===== TASK MATERIAL
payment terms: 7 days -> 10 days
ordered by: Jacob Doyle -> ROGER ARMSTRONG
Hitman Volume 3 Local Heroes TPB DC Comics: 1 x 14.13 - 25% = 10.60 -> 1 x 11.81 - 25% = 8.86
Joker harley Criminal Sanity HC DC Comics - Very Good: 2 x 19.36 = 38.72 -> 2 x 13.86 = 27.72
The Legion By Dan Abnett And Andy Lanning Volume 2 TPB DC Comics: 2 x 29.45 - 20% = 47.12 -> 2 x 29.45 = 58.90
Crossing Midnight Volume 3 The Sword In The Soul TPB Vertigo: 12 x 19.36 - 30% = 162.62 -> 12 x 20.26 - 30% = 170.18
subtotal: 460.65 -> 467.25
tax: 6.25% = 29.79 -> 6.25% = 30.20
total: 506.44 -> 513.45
==========
## WHAT TO PRODUCE
Produce a faithful copy of all the material above.

## REPLY TO THE TASK
payment terms: 7 days -> 10 days
ordered by: Jacob Doyle -> ROGER ARMSTRONG
Hitman Volume 3 Local Heroes TPB DC Comics: 1 x 14.13 - 25% = 10.60 -> 1 x 11.81 - 25% = 8.86
Joker harley Criminal Sanity HC DC Comics - Very Good: 2 x 19.36 = 38.72 -> 2 x 13.86 = 27.72
The Legion By Dan Abnett And Andy Lanning Volume 2 TPB DC Comics: 2 x 29.45 - 20% = 47.12 -> 2 x 29.45 = 58.90
Crossing Midnight Volume 3 The Sword In The Soul TPB Vertigo: 12 x 19.36 - 30% = 162.62 -> 12 x 20.26 - 30% = 170.18
subtotal: 460.65 -> 467.25
tax: 6.25% = 29.79 -> 6.25% = 30.20
total: 506.44 -> 513.45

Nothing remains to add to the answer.